Она взяла иглу с ниткой. Алексей смотрел на её пальцы, как они двигались, как нитка проходила сквозь кожу, и чувствовал только лёгкое покалывание. Боль уже почти ушла, осталась только тяжесть в плече и странное, тягучее успокоение, как будто вместе с осколком из него вынули что-то, что мешало дышать. Он закрыл глаза на секунду, но потом снова открыл — не мог перестать смотреть на неё.
Алексей в эти минуты не думал о том, что он ранен. Он не думал о том, что вокруг него война, что где-то там, за стенами палатки, продолжают гибнуть люди. Он смотрел на эту девушку и чувствовал, как внутри него просыпается что-то давно забытое — что-то тёплое, светлое, что он считал потерянным навсегда. С тех пор как ушёл отец, он не верил, что в мире есть место для таких вещей. Он привык к тому, что люди либо предают, либо уходят, либо делают вид, что тебя не существует. Но она была другой. Он не знал, кто она, откуда, какая у неё жизнь, но он чувствовал, что она не такая, как все. В ней было что-то, что нельзя объяснить словами, что можно только почувствовать.
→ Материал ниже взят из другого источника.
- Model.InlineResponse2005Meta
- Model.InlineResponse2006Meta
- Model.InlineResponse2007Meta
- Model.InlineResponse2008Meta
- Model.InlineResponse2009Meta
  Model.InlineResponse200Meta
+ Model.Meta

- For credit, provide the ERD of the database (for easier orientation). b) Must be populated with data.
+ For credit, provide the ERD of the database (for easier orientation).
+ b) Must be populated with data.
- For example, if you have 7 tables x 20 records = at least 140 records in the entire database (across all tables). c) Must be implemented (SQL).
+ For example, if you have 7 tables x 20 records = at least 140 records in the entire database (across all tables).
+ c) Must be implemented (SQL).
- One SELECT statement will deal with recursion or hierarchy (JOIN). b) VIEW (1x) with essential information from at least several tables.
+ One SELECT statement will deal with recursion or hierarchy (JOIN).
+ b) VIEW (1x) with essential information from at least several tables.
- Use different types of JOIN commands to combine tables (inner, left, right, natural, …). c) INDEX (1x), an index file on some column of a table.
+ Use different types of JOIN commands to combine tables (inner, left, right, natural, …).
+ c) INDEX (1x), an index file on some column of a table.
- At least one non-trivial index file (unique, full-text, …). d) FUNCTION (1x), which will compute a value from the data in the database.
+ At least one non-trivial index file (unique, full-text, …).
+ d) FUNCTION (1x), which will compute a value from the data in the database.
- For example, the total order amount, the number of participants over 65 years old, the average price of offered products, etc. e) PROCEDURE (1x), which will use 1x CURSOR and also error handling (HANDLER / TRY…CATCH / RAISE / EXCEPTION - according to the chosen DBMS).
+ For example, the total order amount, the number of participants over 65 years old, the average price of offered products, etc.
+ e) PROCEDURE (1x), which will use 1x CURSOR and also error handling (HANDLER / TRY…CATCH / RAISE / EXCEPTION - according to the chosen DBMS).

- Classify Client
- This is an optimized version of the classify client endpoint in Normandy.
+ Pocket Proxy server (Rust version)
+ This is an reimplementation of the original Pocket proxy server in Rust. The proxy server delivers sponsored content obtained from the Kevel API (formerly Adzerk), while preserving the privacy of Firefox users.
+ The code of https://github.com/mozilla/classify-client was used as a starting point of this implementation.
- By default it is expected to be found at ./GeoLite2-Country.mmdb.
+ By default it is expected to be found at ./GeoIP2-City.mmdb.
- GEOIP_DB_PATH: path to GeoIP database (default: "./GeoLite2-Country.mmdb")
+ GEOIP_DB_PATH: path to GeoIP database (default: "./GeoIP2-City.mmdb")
— Ты… — начал он, но голос был слабым, почти беззвучным.
Она подняла глаза, на мгновение оторвавшись от шва, и посмотрела на него. И тогда она улыбнулась — просто, по-человечески, уголками губ. Эта улыбка была тёплой, несмотря на холод в палатке. Она показалась ему лучом, пробившимся сквозь тучи.
— Не говори, — сказала она. — Отдыхай.
Она снова склонилась над его раной, и он слышал, как её пальцы касались его кожи, как они накладывали повязку, как они закрепляли её концы. И когда она закончила, она положила ладонь ему на плечо — туда, где не было раны, и задержала её на мгновение. Её ладонь была всё ещё холодной, но в ней было столько спокойствия, что ему показалось, будто он слышит, как она говорит: «Ты будешь жить".
Она убрала руку, взяла тазик с грязной водой и отошла. Алексей смотрел ей вслед, как она идёт к соседней койке, как снова склоняется над кем-то, как её руки снова начинают работать. Он знал, что она не вернётся к нему сейчас — у неё были другие раненые, другие осколки, другая кровь. Но он знал и другое: он запомнит её. Запомнит эти холодные пальцы, эту бледную кожу, эту улыбку, которая согрела его в самый холодный день его жизни.
Алексей лежал, глядя в потолок, и в голове его крутились мысли, которые не имели отношения к войне. Он думал о том, что такое счастье. Раньше он считал, что счастье — это когда нет войны, когда можно жить спокойно, не боясь за свою жизнь. Но теперь он понял, что счастье — это нечто другое. Счастье — это когда рядом есть человек, который смотрит на тебя не как на солдата, не как на раненого, а как на человека. Человека, которому можно доверять. Человека, который не уйдёт.